Ostatni przebywający za kratami eks-kandydat na prezydenta Mikoła Statkiewicz w napisał w liście o więziennej rzeczywistości. Statkiewicz odsiaduje wyrok 6 lat więzienia za rzekome wszczynanie zamieszek w czasie powyborczej demonstracji 19 grudnia 2010 r.
Przymusowe zaciemnienie
Ostatnio znowu pogorszyły się warunki w celi skazanego osadzonego w Więzieniu nr 4 w Mohylewie. Więzienna administracja zmieniła lampy w celi Statkiewicza montując klosze z grubego matowego szkła, przez co poziom oświetlenia w celi zmniejszył się kilkakrotnie. Więzień podkreśla, że takich zmian dokonano jedynie w jego celi.
Urlop cenzora
Informacje o korespondencji z mężem przekazała żona Statkiewicza Maryna Adamowicz, która podkreśliła, że po dłuższym czasie otrzymała na raz pięć listów, choć wcześniej nie było takich opóźnień „Być może więzienny cenzor miał urlop” – dodaje.
Zabawa w kotka i myszkę
Polityk pisze, ze władze więzienia nie ustają w wysiłkach by zmusić go do podpisania listu z prośbą o ułaskawienie do Łukaszenki. „Podczas porannego obchodu jeden z naczelników oddziału podobnie jak w styczniu powiedział, że starczy już w zabawy w kotka i myszkę. Trzeba podjąć decyzję bo wystarczy już tego siedzenia.”

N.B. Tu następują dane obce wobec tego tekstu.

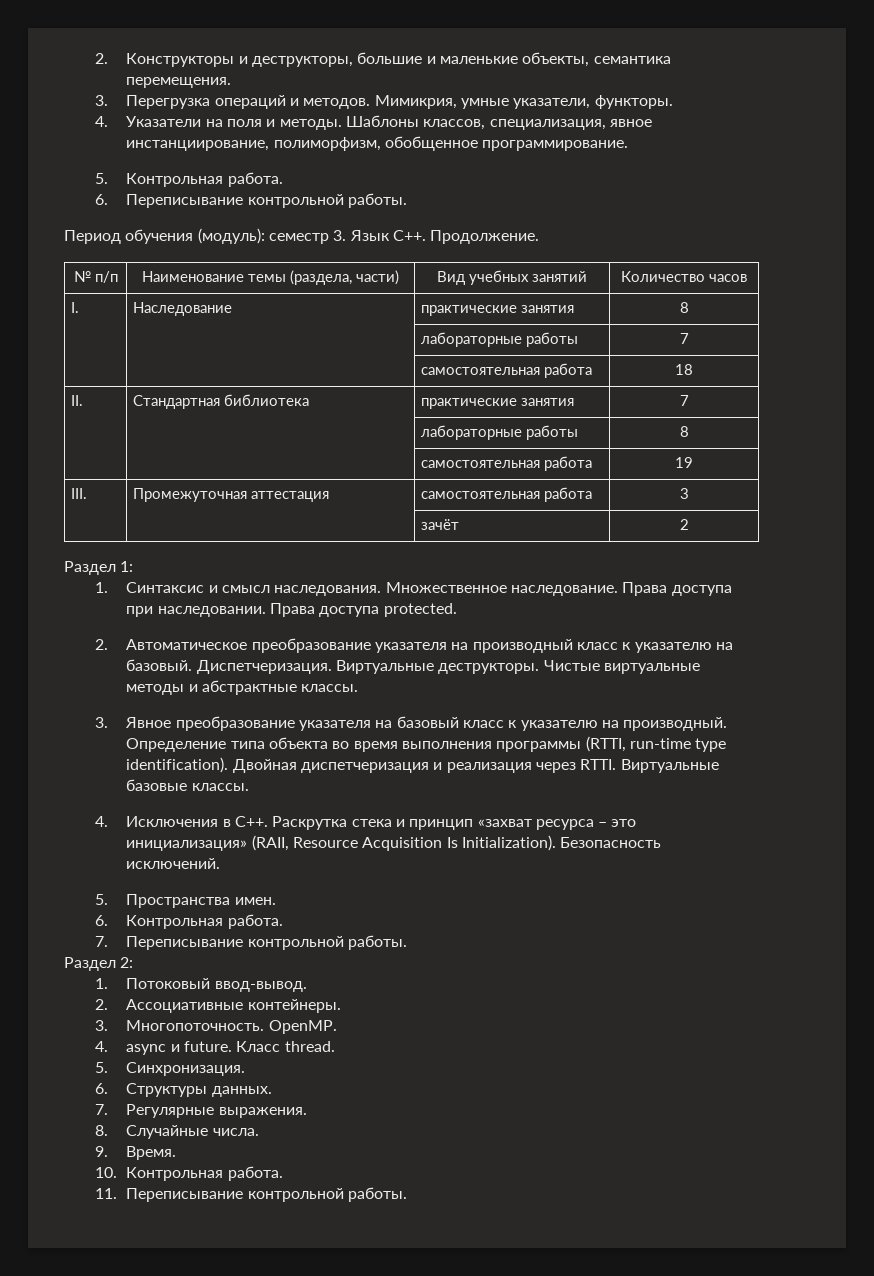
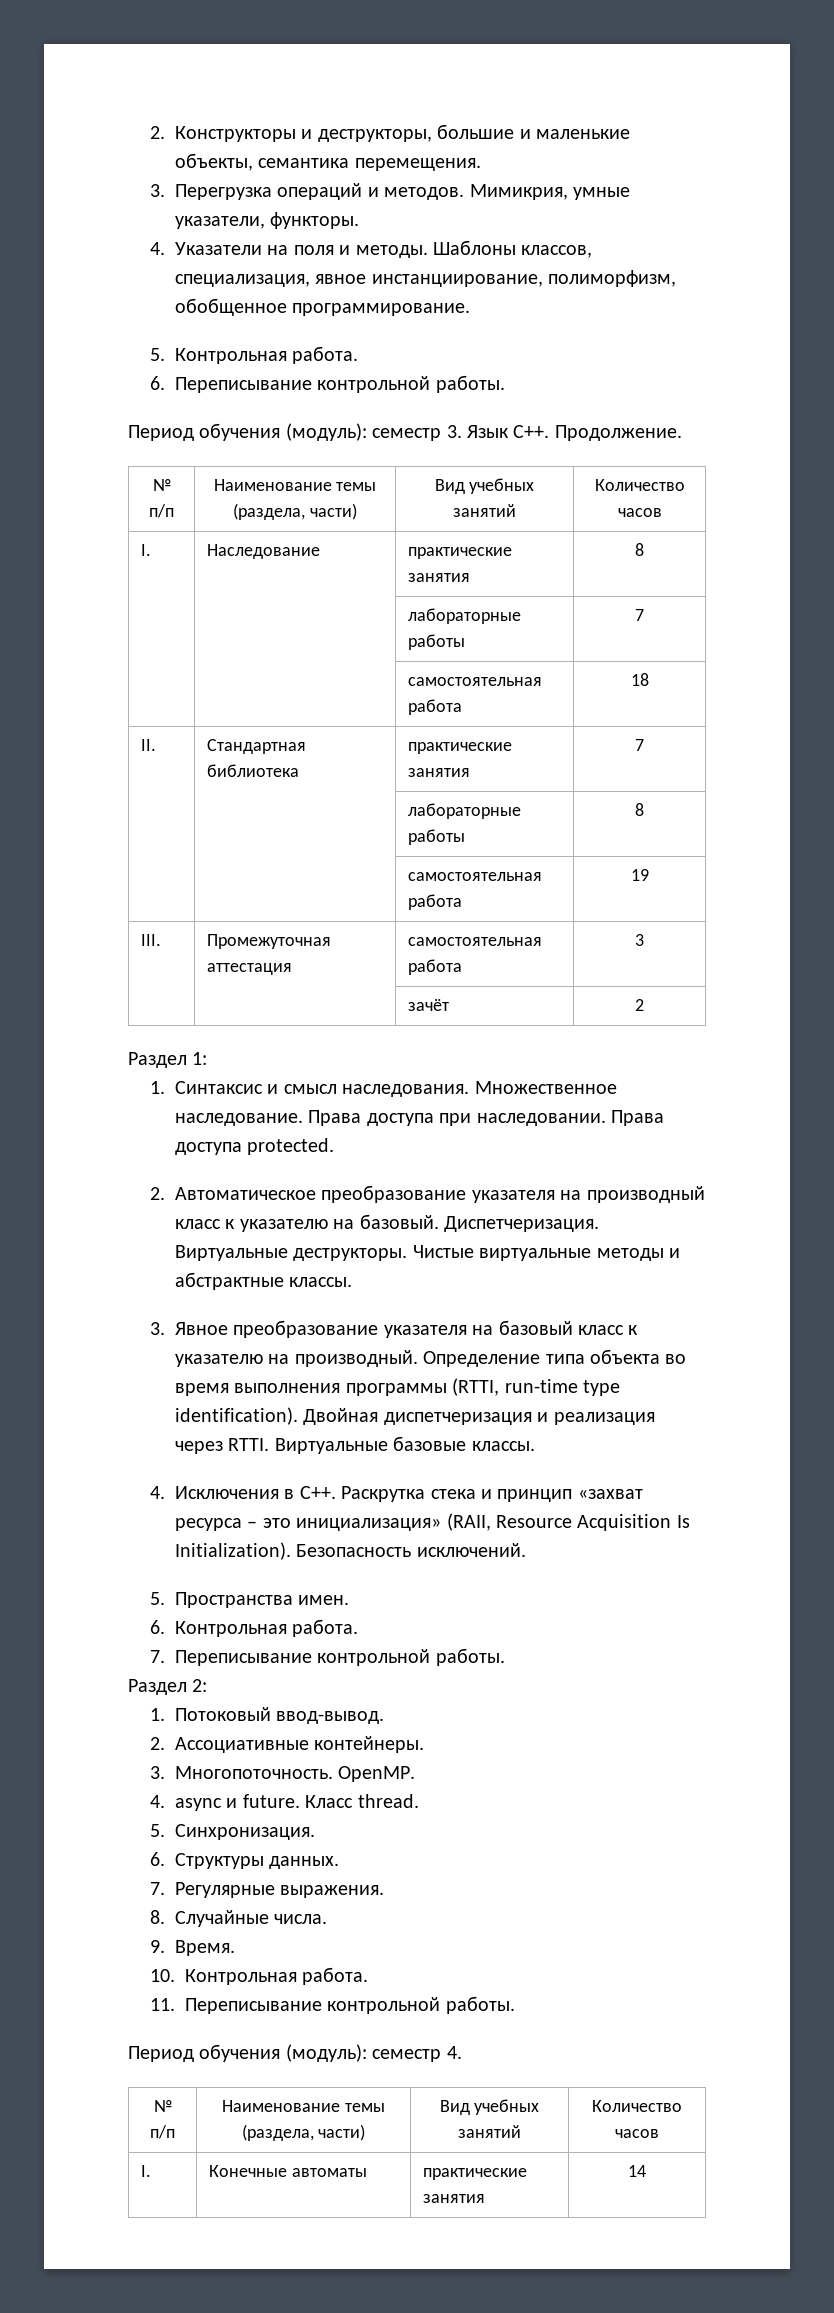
+ Период обучения (модуль): семестр 4.
+ № п/п | Наименование темы (раздела, части) | Вид учебных занятий | Количество часов
+ I. | Конечные автоматы | практические занятия | 14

Według relacji listownej więzienia na uwagę, że jako naczelnik oddziału powinien zająć się tym co odpowiada jego stanowisku – ten miał odpowiedzieć, że czas podjąć „męską decyzję”. Statkiewicz uważa, ze po jego stanowczej odmowie może spodziewać się dalszych represji , jednak więzienne władze nie mogą od niego oczekiwać , że pokaja się przed Łukaszenką
Polityk również poprosił o przekazanie podziękowań dla „artylerzystów”, którzy uczcili dzień jego urodzin wystrzeleniem fajerwerków w pobliżu murów więziennych.